#### TASK REQUIREMENTS
From the records below, copy each line in which the string "ADNM" occurs.

_ _ _

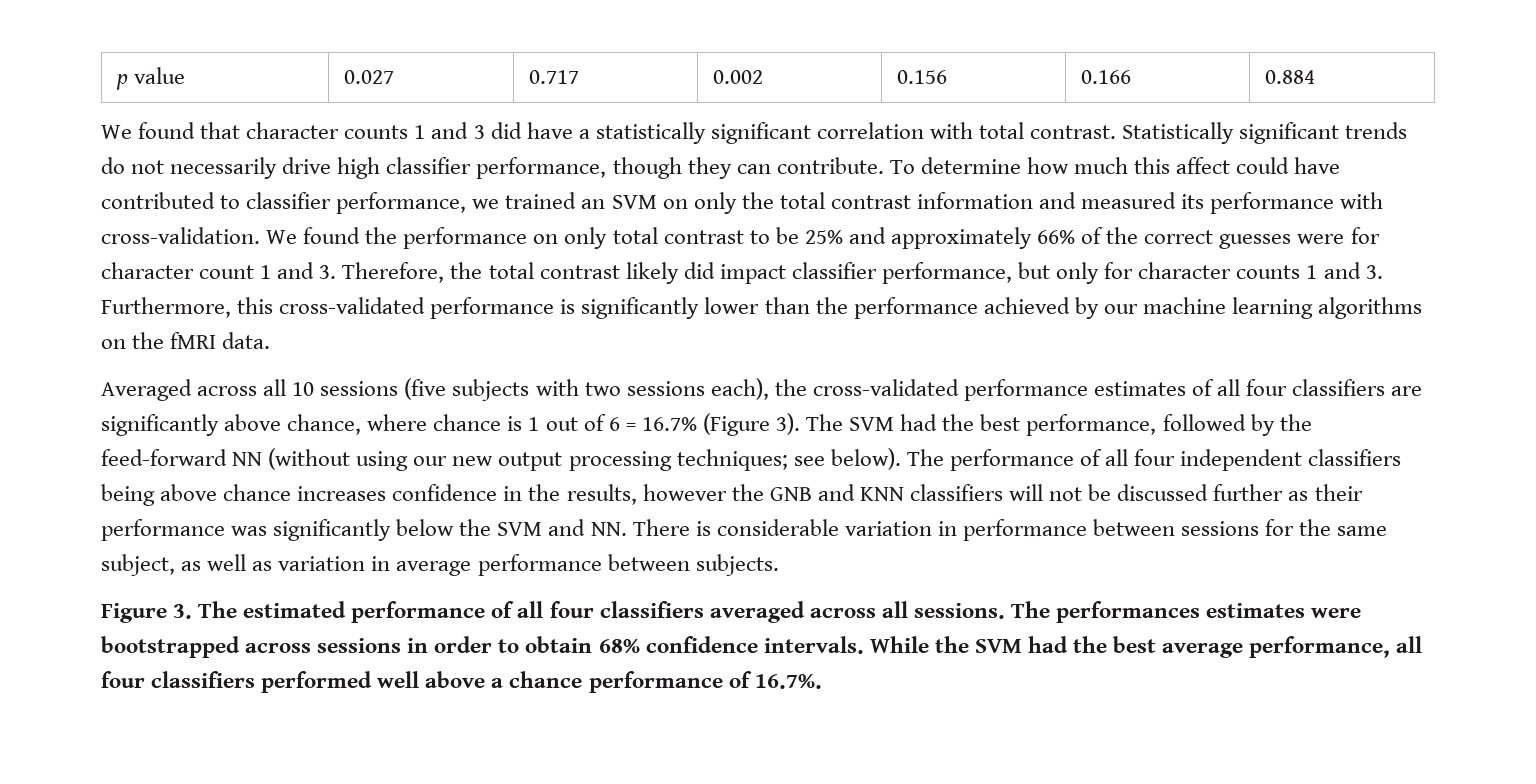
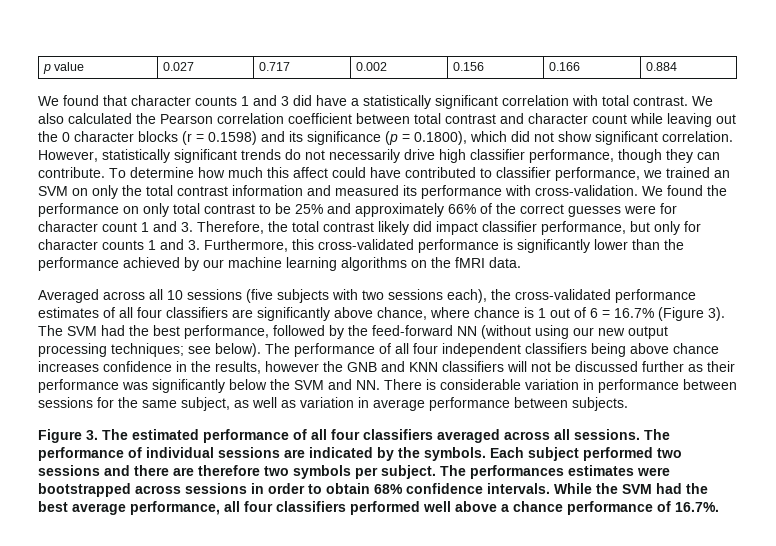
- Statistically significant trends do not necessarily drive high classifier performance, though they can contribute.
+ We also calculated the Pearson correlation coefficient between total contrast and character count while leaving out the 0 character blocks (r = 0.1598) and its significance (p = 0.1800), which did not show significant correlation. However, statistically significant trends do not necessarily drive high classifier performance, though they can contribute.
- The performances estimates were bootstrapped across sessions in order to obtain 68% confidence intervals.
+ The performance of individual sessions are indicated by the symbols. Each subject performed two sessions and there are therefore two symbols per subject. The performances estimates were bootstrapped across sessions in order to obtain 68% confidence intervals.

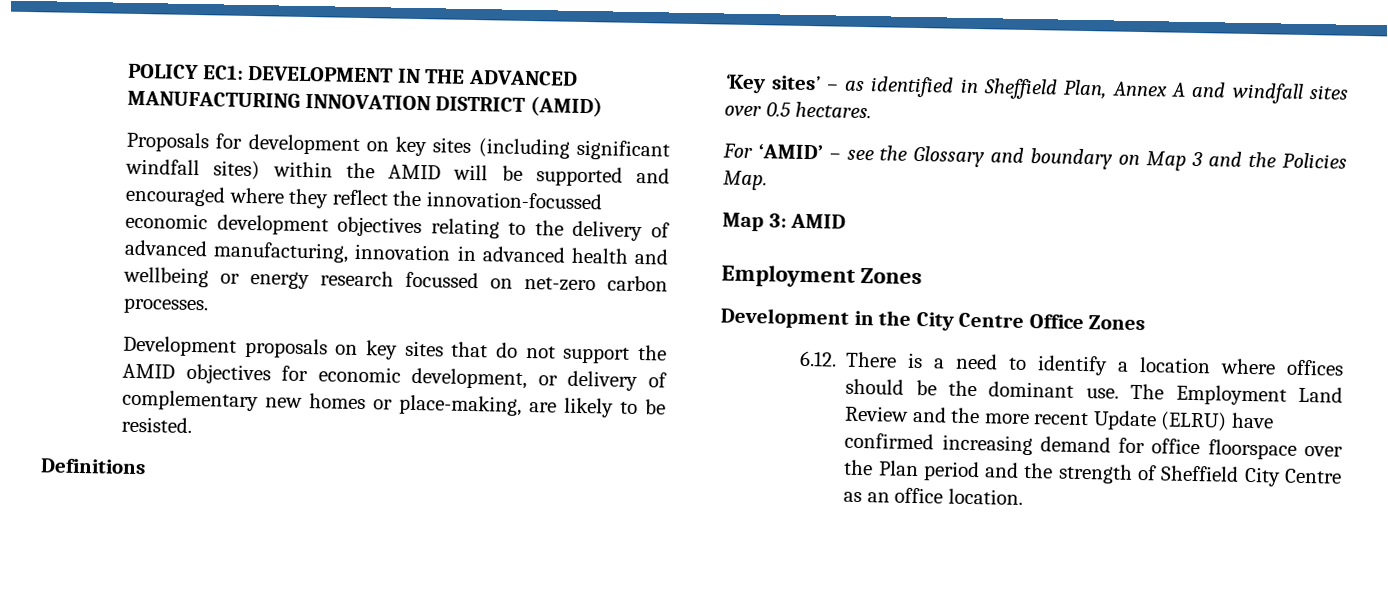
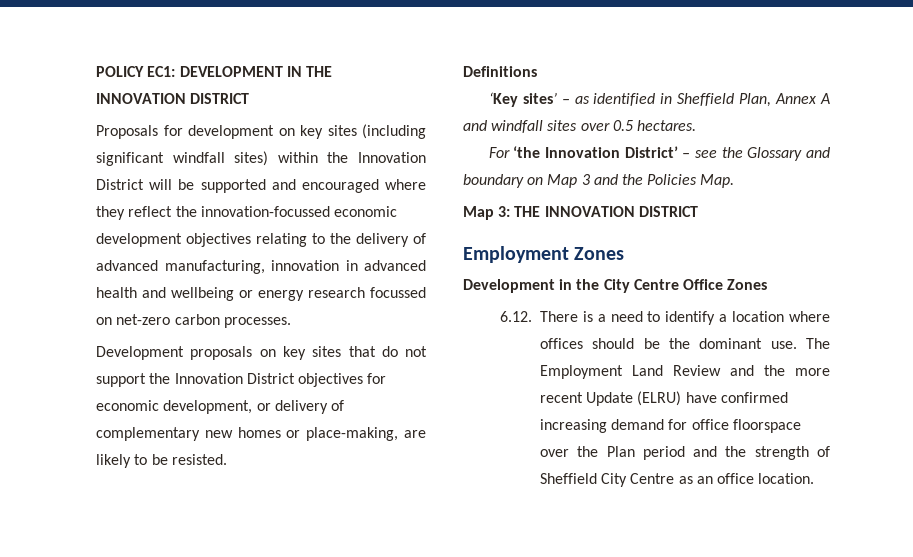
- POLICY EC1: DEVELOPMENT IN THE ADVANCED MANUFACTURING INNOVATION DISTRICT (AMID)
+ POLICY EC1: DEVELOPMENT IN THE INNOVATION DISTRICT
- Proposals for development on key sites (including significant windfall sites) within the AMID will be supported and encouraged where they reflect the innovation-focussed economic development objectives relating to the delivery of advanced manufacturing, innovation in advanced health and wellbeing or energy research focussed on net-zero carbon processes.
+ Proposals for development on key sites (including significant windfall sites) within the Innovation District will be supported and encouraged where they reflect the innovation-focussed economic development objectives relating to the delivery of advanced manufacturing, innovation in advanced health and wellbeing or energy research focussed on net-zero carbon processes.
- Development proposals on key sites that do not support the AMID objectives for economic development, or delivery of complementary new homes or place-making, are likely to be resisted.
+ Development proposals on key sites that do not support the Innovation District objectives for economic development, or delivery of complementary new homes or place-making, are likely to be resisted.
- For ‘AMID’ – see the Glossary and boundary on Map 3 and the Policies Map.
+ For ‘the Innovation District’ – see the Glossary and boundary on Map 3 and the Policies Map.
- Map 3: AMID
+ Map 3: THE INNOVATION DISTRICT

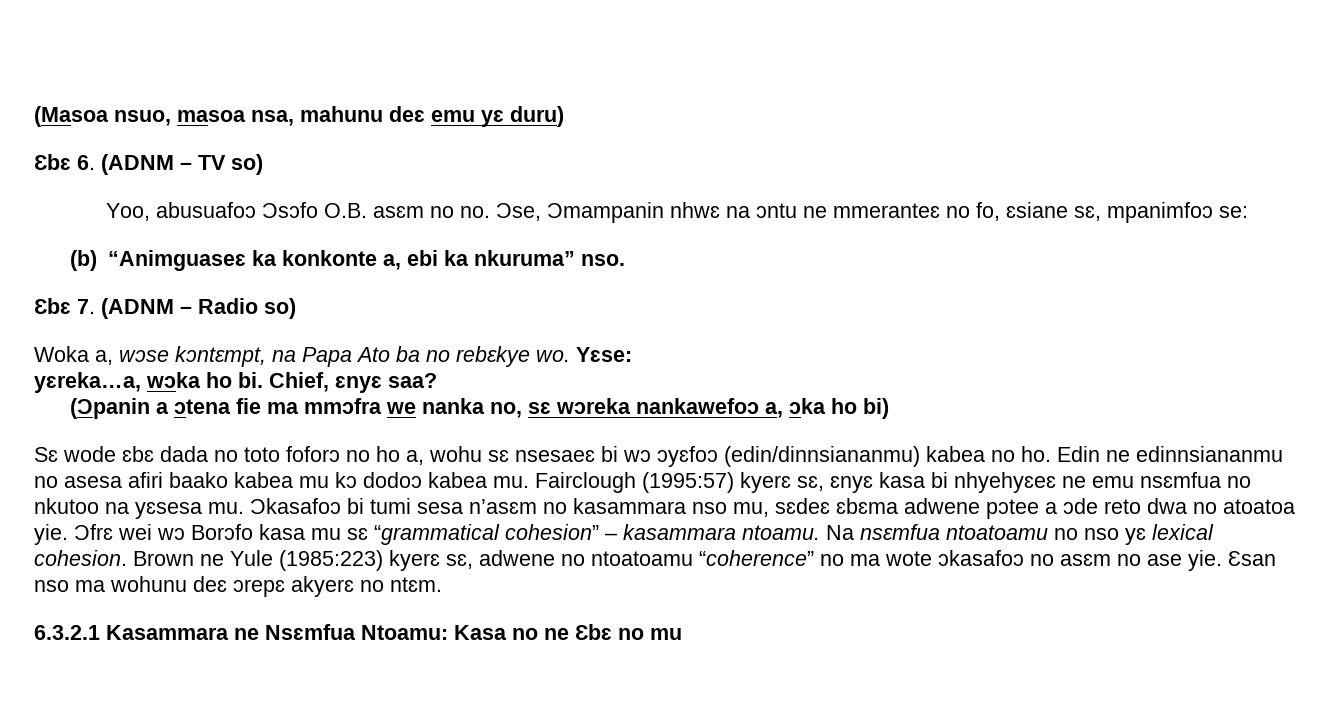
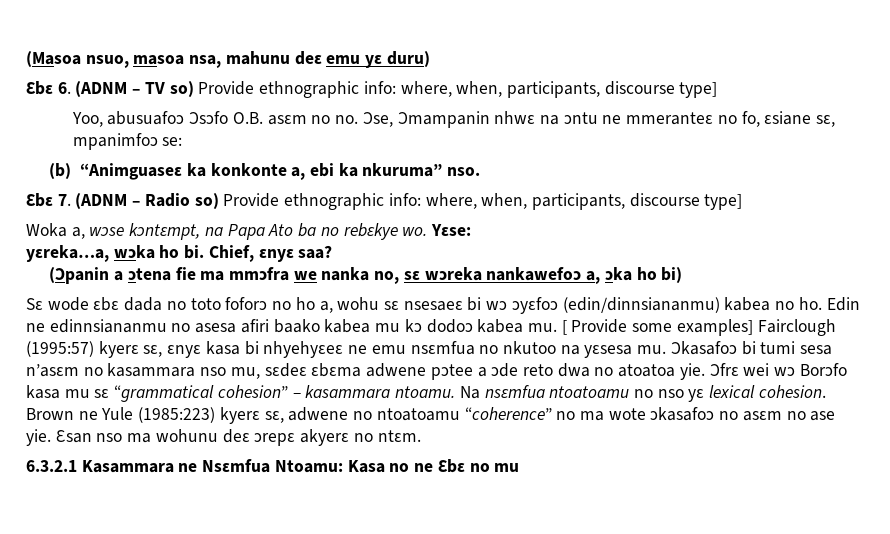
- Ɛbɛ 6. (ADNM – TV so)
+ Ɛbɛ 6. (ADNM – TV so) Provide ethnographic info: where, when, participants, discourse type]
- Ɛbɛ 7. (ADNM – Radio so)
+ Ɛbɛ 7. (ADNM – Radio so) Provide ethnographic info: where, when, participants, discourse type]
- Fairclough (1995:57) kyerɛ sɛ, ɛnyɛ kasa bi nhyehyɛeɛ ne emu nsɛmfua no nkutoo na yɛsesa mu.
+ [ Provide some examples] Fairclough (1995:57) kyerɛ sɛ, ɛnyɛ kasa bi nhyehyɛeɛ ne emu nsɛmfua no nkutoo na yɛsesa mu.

_ _ _

#### WRITTEN SOLUTION
- Ɛbɛ 6. (ADNM – TV so)
+ Ɛbɛ 6. (ADNM – TV so) Provide ethnographic info: where, when, participants, discourse type]
- Ɛbɛ 7. (ADNM – Radio so)
+ Ɛbɛ 7. (ADNM – Radio so) Provide ethnographic info: where, when, participants, discourse type]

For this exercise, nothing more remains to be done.